Fundamentals of Data Science: What is Data Science?

Data science understood through

  • vocabulary
  • industry leaders
  • myths
  • data products

Vocabulary

An interdisciplinary science and supported by data (digital representation of information), Data Science combines formal science (Math, Logic) and applied science (Sociology, Stats, Computer Science).

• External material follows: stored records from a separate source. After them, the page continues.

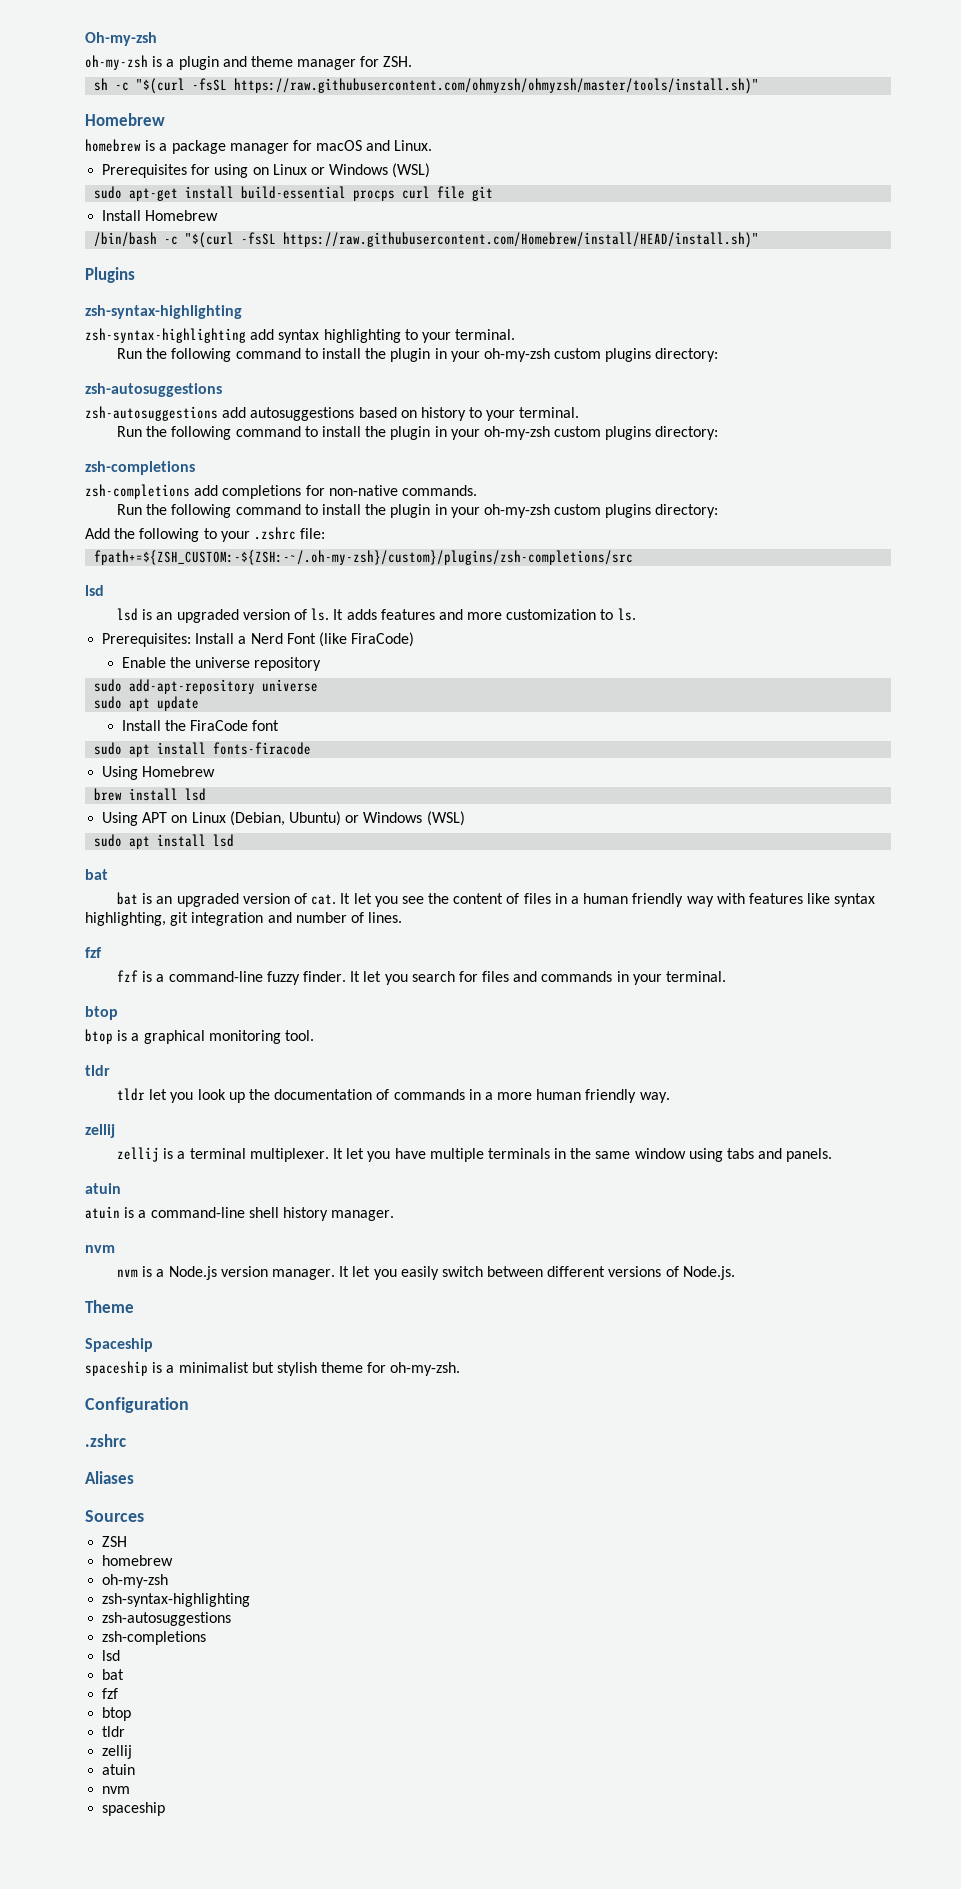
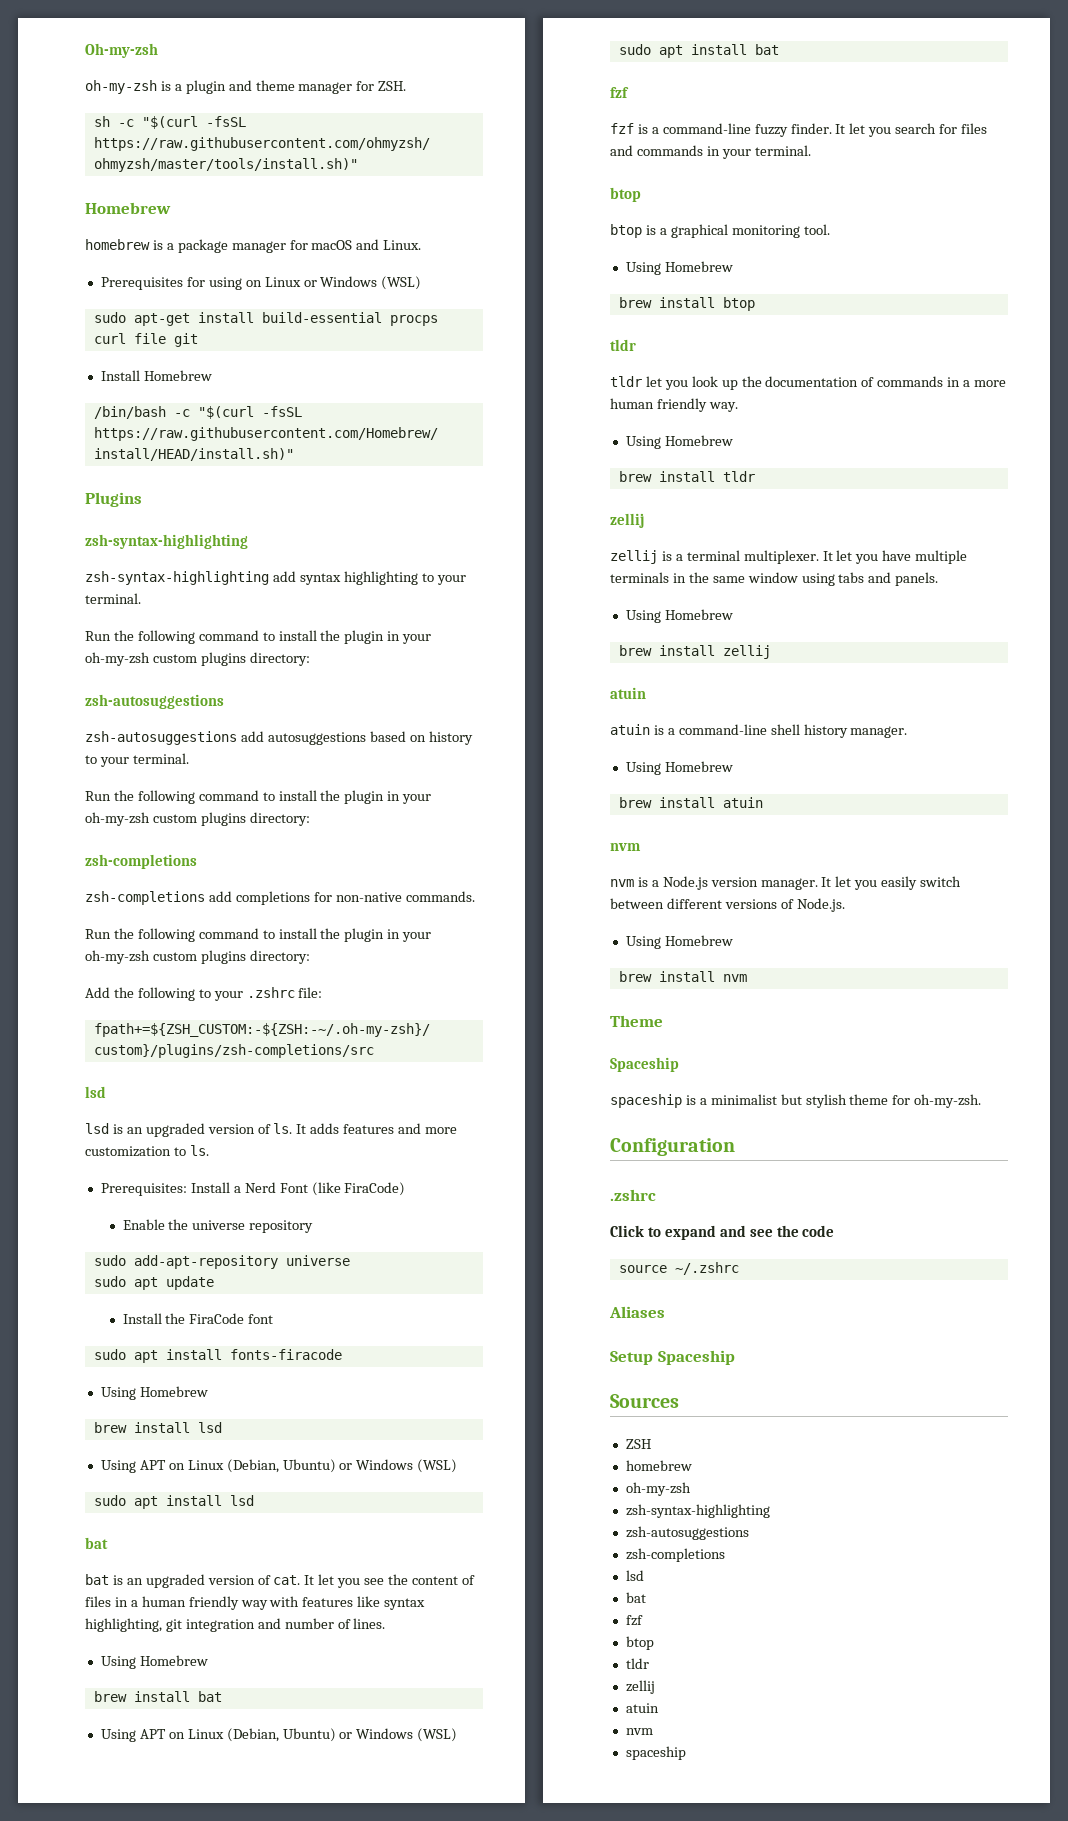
  It let you see the content of files in a human friendly way with features like syntax highlighting, git integration and number of lines.
+ Using Homebrew
+ brew install bat
+ Using APT on Linux (Debian, Ubuntu) or Windows (WSL)
+ sudo apt install bat
  btop is a graphical monitoring tool.
+ Using Homebrew
+ brew install btop
  tldr let you look up the documentation of commands in a more human friendly way.
+ Using Homebrew
+ brew install tldr
  It let you have multiple terminals in the same window using tabs and panels.
+ Using Homebrew
+ brew install zellij
  atuin is a command-line shell history manager.
+ Using Homebrew
+ brew install atuin
  It let you easily switch between different versions of Node.js.
+ Using Homebrew
+ brew install nvm
+ Click to expand and see the code
+ source ~/.zshrc
+ Setup Spaceship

It provides actionable intelligence via testable explanations, predictions, interactive intelligence, and intelligent machines.

Industry Leaders

“… a hybrid skill set that combines analytical, statistical, development and engineering skills that enable a team to provide value insights, and direction to people.”

Ann-Jinette Hess, Data Scientist/Manager @ Rackspace

“… equal parts hacker, stats geek, and entrepreneur.”

Chris Chapo, Data Scientist @ Analytical-Solution

“…detecting patterns that can then be used to help people make better decisions.”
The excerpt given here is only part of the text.